Labour of love sees Opera Theatre Company back on the road again

OTC says it was ‘the victim of political decisions’ but it’s now back on the road with bigger ambitions than ever


In the 1980s, the Arts Council decided that Ireland needed to move beyond the kind of opera tours with piano that had been offered by Irish National Opera. The council funded a new company, Opera Theatre Company (OTC), and gave it a grant of IR£80,000 (€101,579).

The decision was unusual not only as a brave leap of faith in a new company, but also because the grant was larger than those given to the long-standing Dublin Grand Opera Society, which received IR£61,200/€77,708, or Wexford Festival Opera, which got IR£30,300/€38,473.

Fast-forward into the noughties, and OTC found itself engaged in a life-or-death struggle as the Arts Council tried to subsume it into a new national company based in Wexford. The then minister for arts Martin Cullen decided instead to roll it into a national company based in Dublin. Neither merger took place, but the uncertainty caused a lot of predictable difficulties and damage.

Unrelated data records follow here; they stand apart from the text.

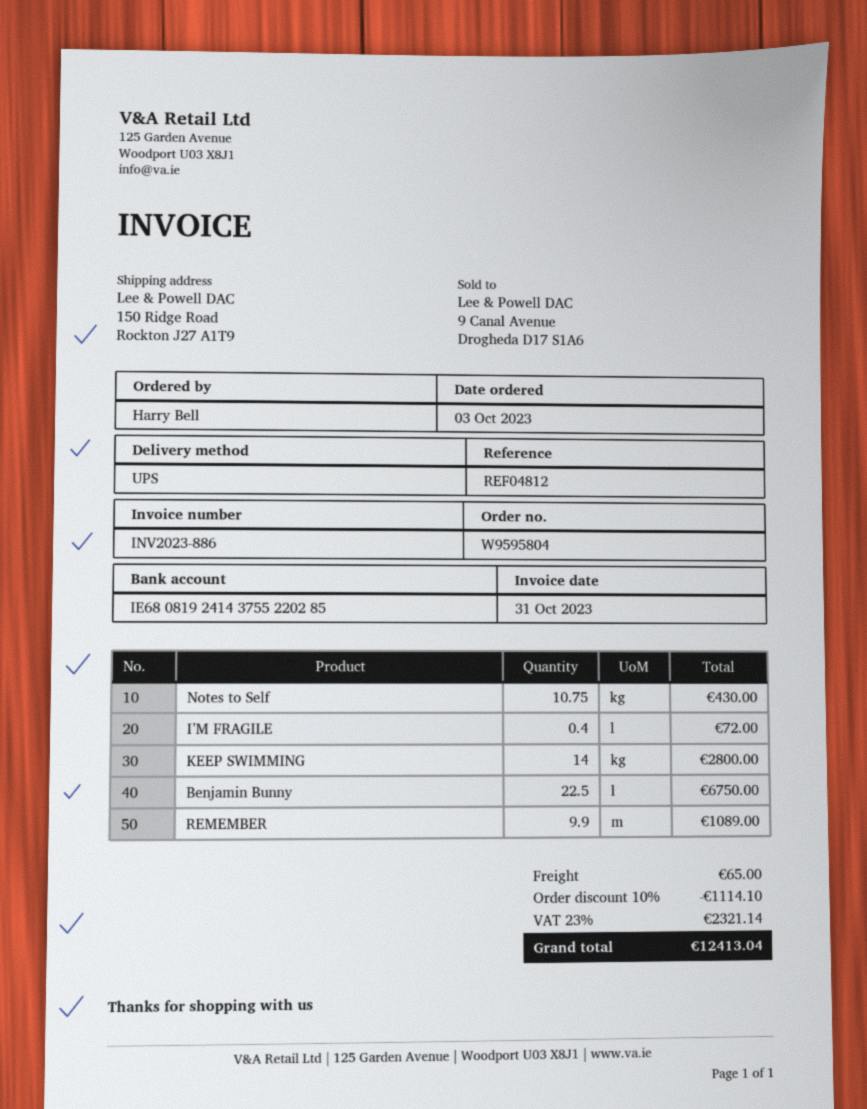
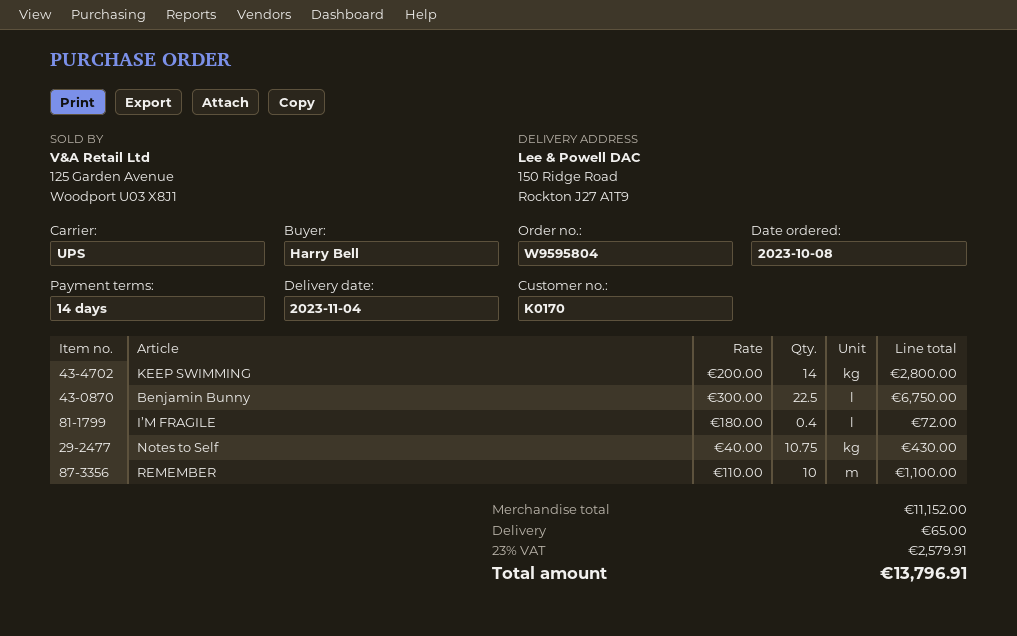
order date: 2023-10-03 -> 2023-10-08
REMEMBER: 9.9 for 1089.00 -> 10 for 1100.00
discount: 10% = 1114.10 -> none
tax: 23% = 2321.14 -> 23% = 2579.91
total: 12413.04 -> 13796.91

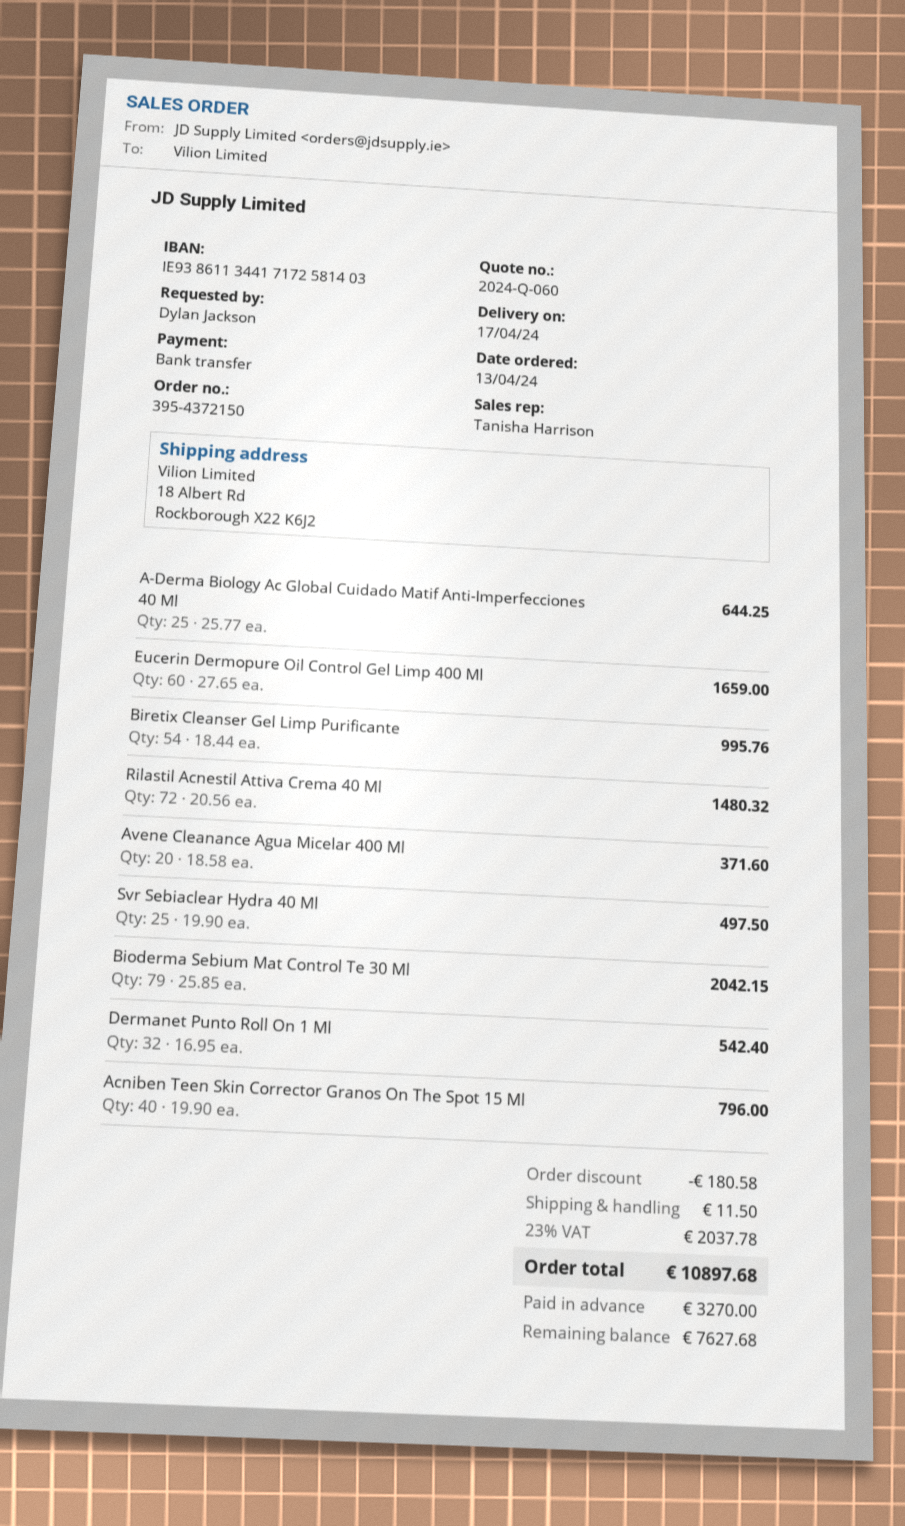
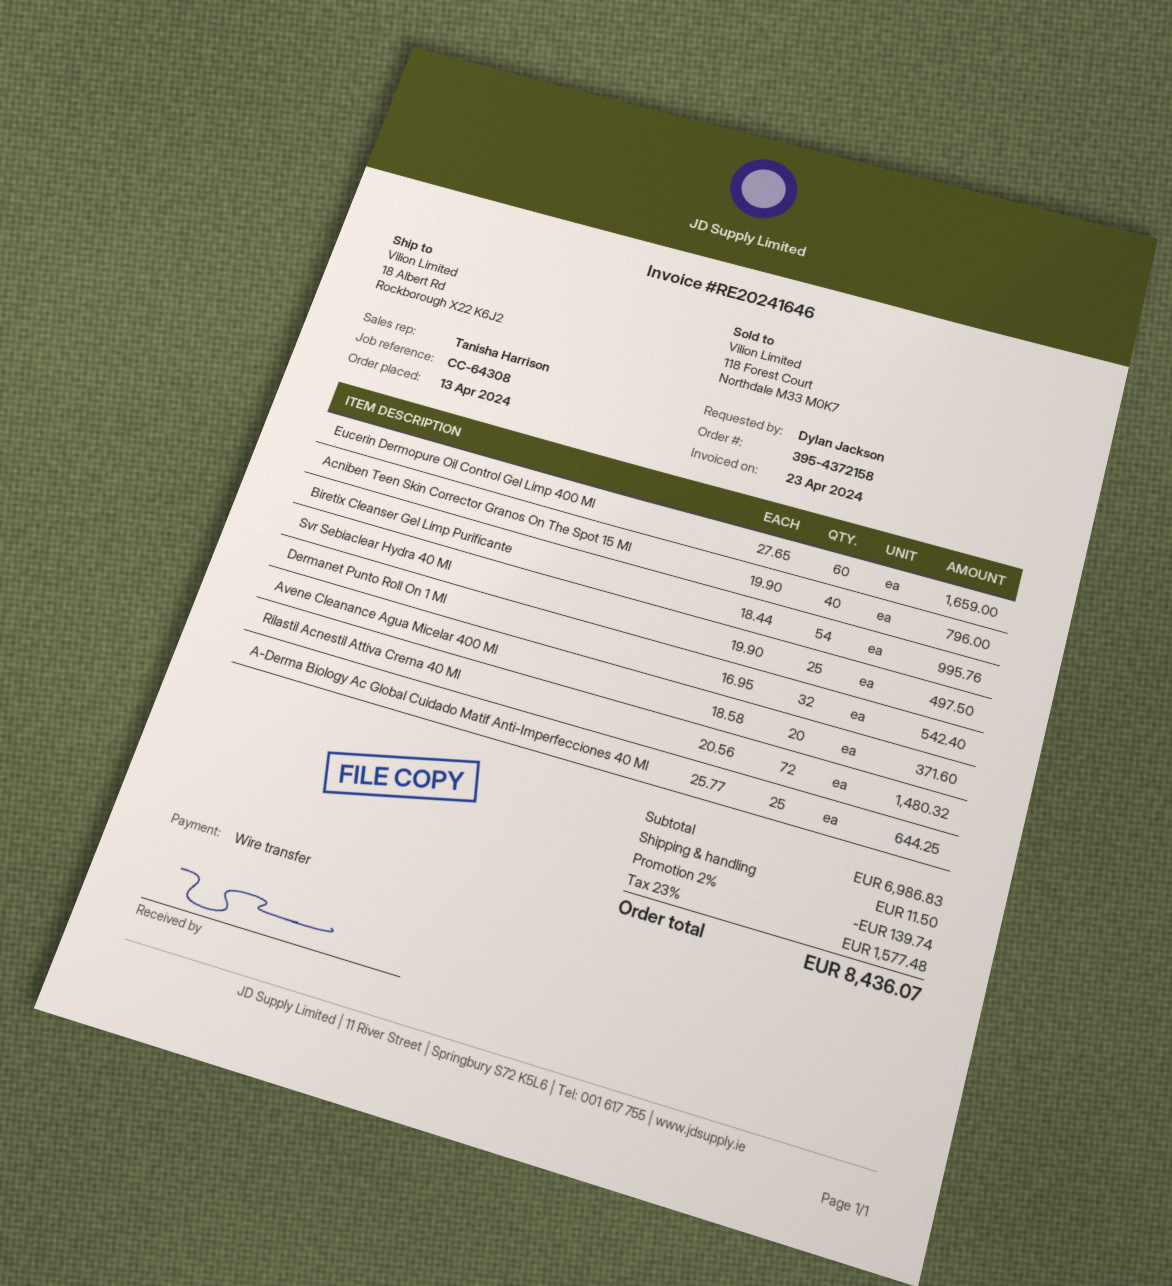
order number: 395-4372150 -> 395-4372158
Bioderma Sebium Mat Control Te 30 Ml: 79 x 25.85 = 2042.15 -> none
discount: 180.58 -> 139.74
tax: 23% = 2037.78 -> 23% = 1577.48
total: 10897.68 -> 8436.07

Now, in 2014, OTC’s Arts Council funding is at €640,000, down 22 per cent from its 2008 peak. If OTC’s funding had kept pace with that of the Wexford Festival since 1986, it would now be a staggering €3.7 million. If it had kept pace with the Dublin Theatre Festival, it would be €1.3 million. If it had only kept pace with the council’s own grant-in-aid, it would still be €765,617 – and that’s even after the heavy arts funding cuts by successive governments in recent years.

READ MORE

Challenges

So last year, when OTC went looking for a new executive director and a new artistic director, the company needed a brave duo. As executive director Rosemary Collier puts it: "It's no secret that OTC had hit bumps on the road financially." She mentions the cancellation of co-productions with companies in Denmark (of Alban Berg's Wozzeck) and Wales (of Benjamin Britten's Albert Herring). She also inherited "a massive operating loss" that the company generated to year end March 2013.

The challenges were "to find ways to steady the ship, to analyse and reorient the business model that was there and get the financials back on track". The reduction of core costs included redundancies and a rescheduling of output. "We're with the company just over a year, and the upcoming tour of Donizetti's The Elixir of Love is the first full tour we'll have done."

Although she’s fluent in management speak, Collier says the driving force is artistic. “The business planning is inherently linked with how we discuss artistic propositions. It’s a fluid discussion.”

Artistic director Fergus Sheil points out that “OTC is almost 30 years old. The two of us are here for one year. There was a long history of good management and artistic successes internationally as well as at home. OTC became the victim of political decisions which were outside of the company’s control. We hope to put those bumps behind us.”

The decisions they made, he says, weren't easy. But he sees The Elixir of Love as indicative of the scale of production he would like to do more of.

“It involves a team of around 40 people taking the opera to nine venues. We want to do a lot more things like this, of a scale that people can come to and know they will have a magnificent experience at the opera.

"Over the next few years we're going to explore areas of the repertoire that OTC hasn't done before, some of the more well-known titles. Next year, for example, we're doing Verdi's Rigoletto in May. We want to do productions which are not what you'll see if you go to Live at the Met, but very lively, very fresh productions that will reflect to some extent our world here in Ireland in the 21st century."

“Fergus’s artistic motivation around those works and that repertoire has been to the fore,” says Collier. “And it’s interesting that the soft intelligence we’re getting from venue managers is that audiences want this type of repertoire.”

New works

Sheil says he would also like to see “a return to the company’s commitment to new work by both emerging and established composers and also attract writers into working in opera”.

Collier and Sheil have also established OTC Opera Hub with four singers (Kim Sheehan, Sharon Carty, Rachel Croash, Rory Musgrave), a composer (Andrew Synnott) and a director (Tom Creed). The idea is to foster and develop artist-led projects. "We want that to be very much like a co-op, and a lot of the work that will be generated around Rigoletto next year will revolve around those six artists."

Sheil says the company hopes to have a dialogue with the Arts Council about how OTC can “on our own or in co-operation, provide for larger-scale productions that can be seen in a number of places, Dublin, Wexford, Cork, as well as develop our core touring”. Collier’s ambition is for OTC to become a kind of core for the opera sector. “We’re interested in the careers of Irish artists and opera practitioners. We want to make it realistic that they can work here and expect to work here.”

Is she interested then in the idea of a national company? “I think anybody who wants to see opera in Ireland develop realistically would welcome the development of a national opera company. As long as it’s underpinned by robust policy, a robust funding model, good governance and good support from the State.”

OTC's The Elixir of Love, a co-production with NI Opera, opens in the Pavilion Theatre, Dún Laoghaire, on Saturday, and tours to Ennis, Cork, Tralee, Wexford, Kilkenny, Galway, Dundalk and Navan.